Analisti ed esperti militari professionisti accortisi, tutto di un tratto, dell’incredibile concentrazione di forze russe a ridosso del Donnbas, erano convinti che se mai la Russia avesse invaso, l’Ucraina non avrebbe resistito che una manciata di giorni. La teoria della nuova guerra lampo la inventarono loro, non Putin che rassicurava il mondo sostenendo che non voleva invadere nessuno, muoveva solo le truppe come i bimbi spostano i soldatini. D’altra parte era anche comprensibile che considerato uno Stato come quello ucraino, sprovvisto di una storia nazionale e costituitosi solo recentemente potesse disporre più di una qualche brigata a cavallo, come quelle conosciute al tempo della guerra civile. Anche perché vedevamo esercitazioni di riservisti con i fucili di cartone. Poi c’era la memoria di Michail Bulgakov. Appena l’armata rossa apparve sul Dnepr tutti i variopinti reparti cosacchi di Petljura si dissolsero lasciando Kyiv a sé stessa, tempo storicamente stimato, trecento secondi esatti. Ammesso anche che cent’anni dopo gli ucraini avessero maturato una qualche volontà combattiva, quanto mai avrebbero potuto resistere al potente esercito russo? Cinque giorni, una settimanella. Abbiamo avuto insigni professori associati non si sa esattamente di cosa, sostenere che l’unica fosse arrendersi per sopravvivere. Gli ucraini pensano l’esatto opposto, se si arrendono, proprio come avvenne nel secolo scorso, cesserebbero pure di vivere.

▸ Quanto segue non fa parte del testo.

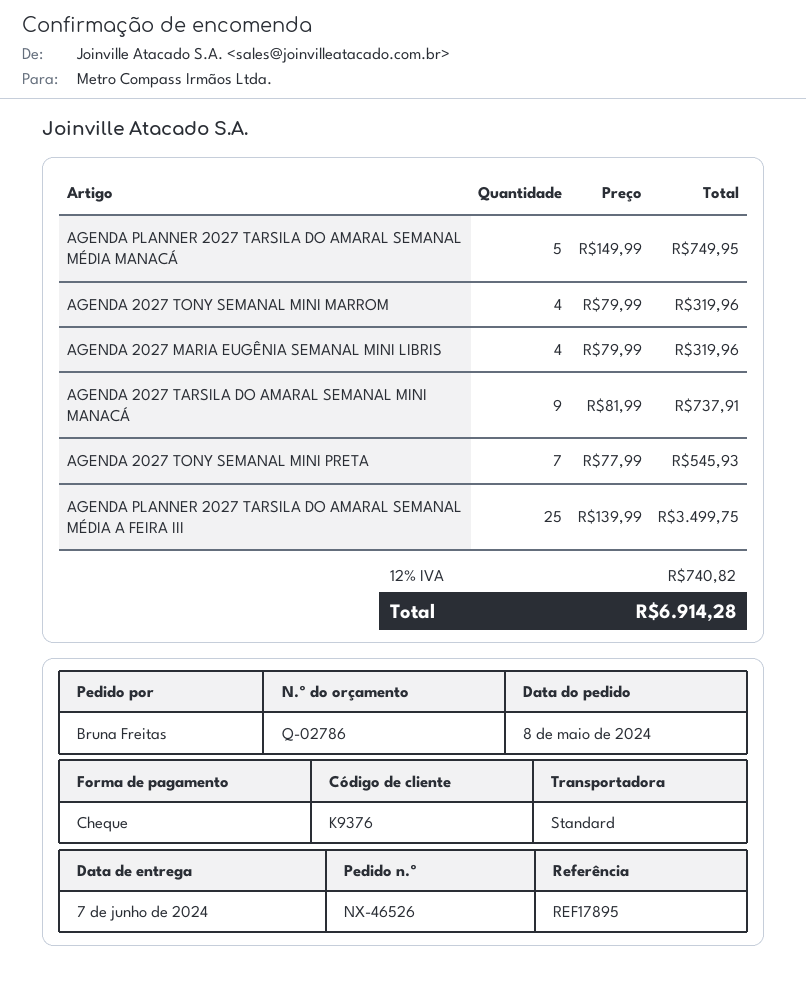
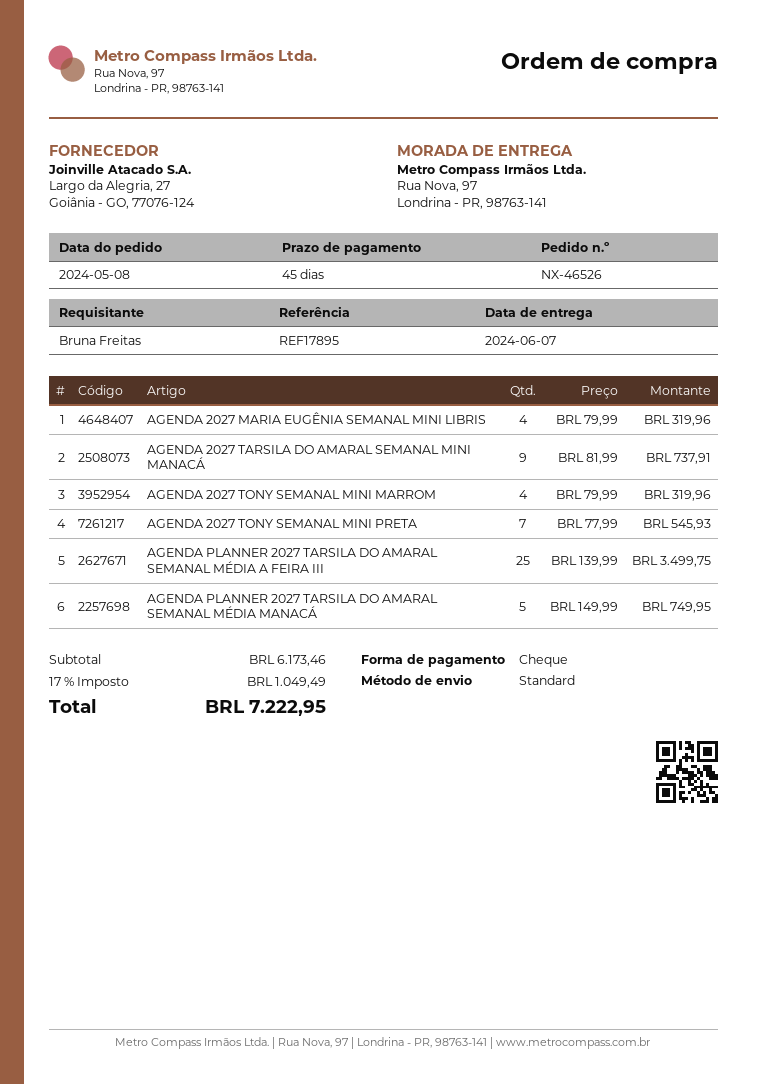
tax: 12% = 740.82 -> 17% = 1049.49
total: 6914.28 -> 7222.95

È possibile che Putin fosse comunque convinto che non avrebbe avuto grandi problemi nell’invasione dell’Ucraina, “un’operazione speciale” per intendere che la Russia non riconosce lo status di nazione di quella Regione. Ha ricordato che fu Lenin a darle rilievo nazionale, il che dovrebbe pure avere un peso per un paese che è stato settant’anni sovietico. In ogni caso, gli analisti militari si sono messi a vantare l’incredibile capacità dell’esercito russo di procedere a tenaglia contro tutti i centri abitati principali e che l’Ucraina intera sarebbe stata avviluppata in una morsa inesorabilmente. Abbiamo visto come è andata.

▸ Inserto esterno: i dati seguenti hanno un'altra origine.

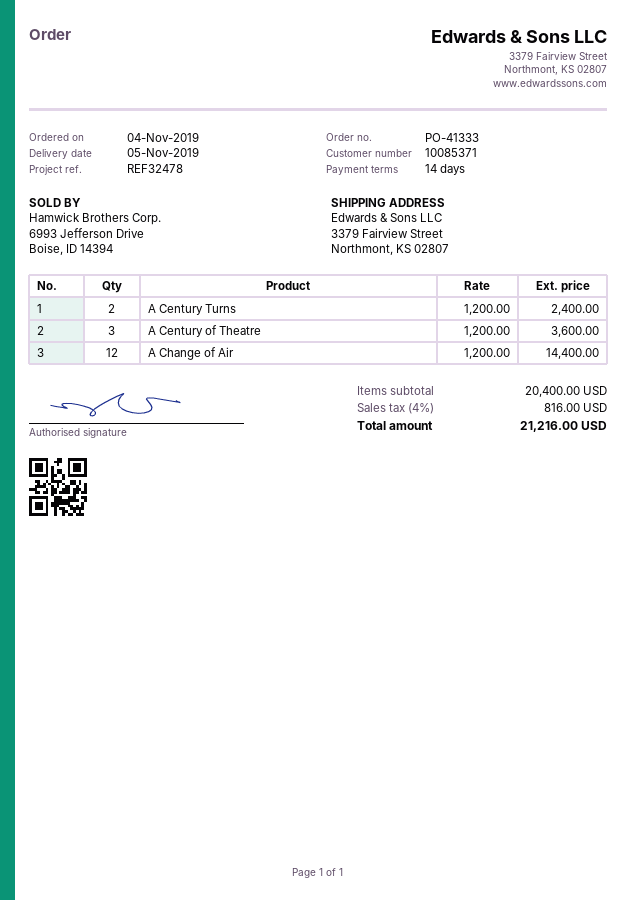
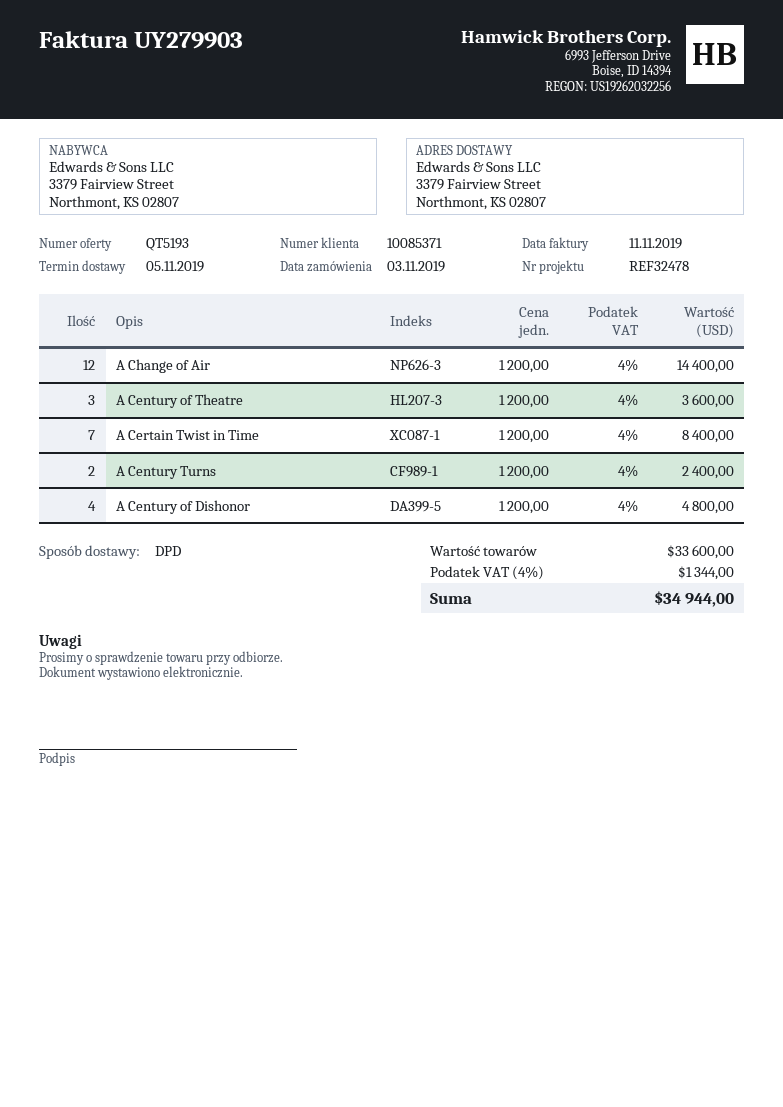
order date: 2019-11-04 -> 2019-11-03
A Certain Twist in Time: none -> 7 x 1200.00 = 8400.00
A Century of Dishonor: none -> 4 x 1200.00 = 4800.00
subtotal: 20400.00 -> 33600.00
tax: 4% = 816.00 -> 4% = 1344.00
total: 21216.00 -> 34944.00

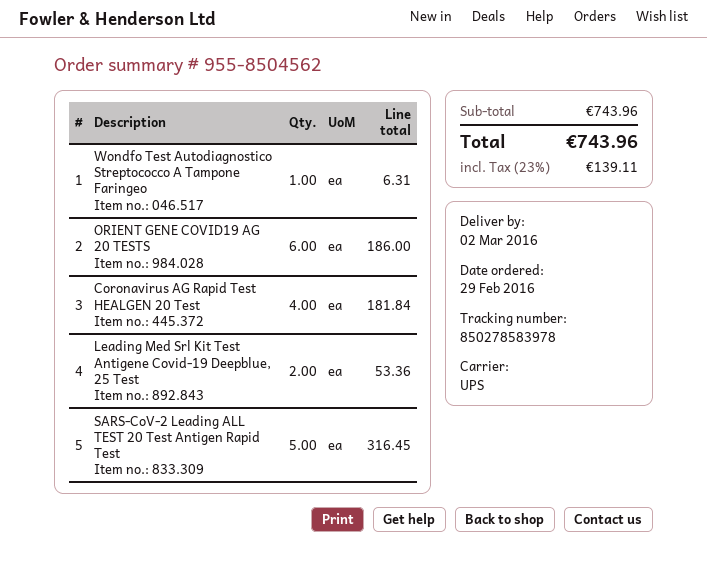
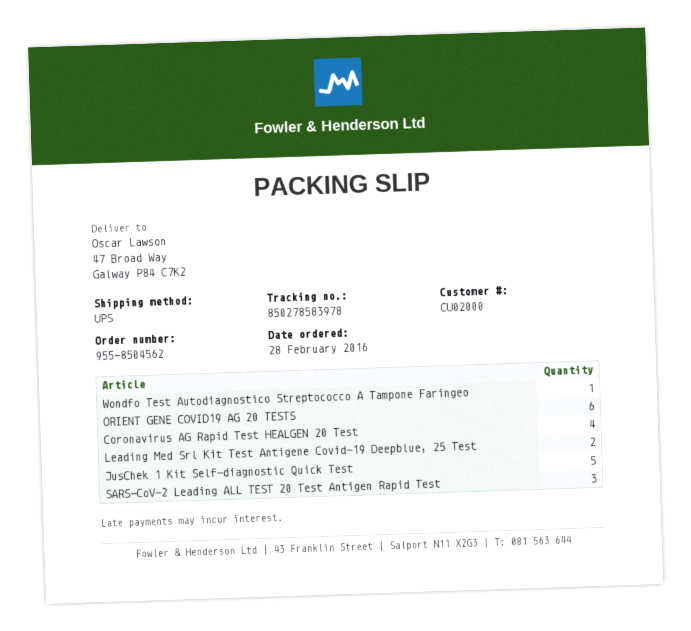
order date: 2016-02-29 -> 2016-02-28
SARS-CoV-2 Leading ALL TEST 20 Test Antigen Rapid Test: 5 -> 3
JusChek 1 Kit Self-diagnostic Quick Test: none -> 5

Gli americani e la Nato hanno trasferito nel tempo in cui l’esercito russo si ammassava al confine ucraino tonnellate d’armi. È plausibile, i russi anche se ne lamentano, che insieme alle armi siano arrivati anche i necessari consulenti, per lo meno perché l’America non ha mai inviato armamenti a paesi terzi senza consiglieri e mai le invierebbe in un paese in cui il traffico d’armi è una risorsa economica di primo piano.
Presa una bastonata sul piano militare che in qualsiasi democrazia costituzionale avrebbe portato alle dimissioni immediate del governo, Putin ha cambiato strategia. Prima si è messo a minacciare il mondo di usare il nucleare, poi ha concentrato le truppe per prendere il Donbass. Ha messo 90 giorni per espugnare tremila militari ucraini a Mariupol dopo aver distrutto la città ed adesso si concentra su centri abitati di piccole dimensioni che non dispongono nemmeno delle difese di Mariupol, un porto mercantile di un qualche rilievo. L’obiettivo dei Russi era Odessa non Mariupol, chiedete ai marinai del Moskva, l’ammiraglia affondata dai droni ucraini.
Così l’obiettivo principale nel Donbass era Kharkiv, un milione di abitanti, non cittadine di cui nessuno fuori da quella regione ha mai conosciuto il nome e l’esistenza. Ma ecco che subito sono riemersi gli ammiratori dell’irresistibile potenza russa che schierati dieci carri dieci di nuova generazione li ha affiancati con i residuati della Seconda guerra mondiale recuperati nei musei militari. Il tempo che arrivino nuove armi e l’Ucraina sposti le truppe e l’avanzata russa nel Donbass finirà come quella nel resto del paese e pure peggio, perché la Russia ha avuto più perdite in due mesi di operazione speciale in Ucraina che in nove anni di Afghanistan e ha avuto perdite nei battaglioni di élite e nei ranghi dei suoi alti ufficiali.
Gli amici della Russia, sono davvero tanti, vogliono fare ora il negoziato sullo status quo, prima che l’Ucraina si riposizioni e contrattacchi.
Sono le dichiarazioni dei media vicini al governo russo sul ricorso all’atomica, a dimostrare le difficoltà di Putin. Un’operazione speciale di pochi giorni che diviene una guerra mondiale? Nemmeno gli stessi comandi russi che già faticano a farsi obbedire dalle truppe sul campo sarebbero disposti ad eseguire una simile catastrofe.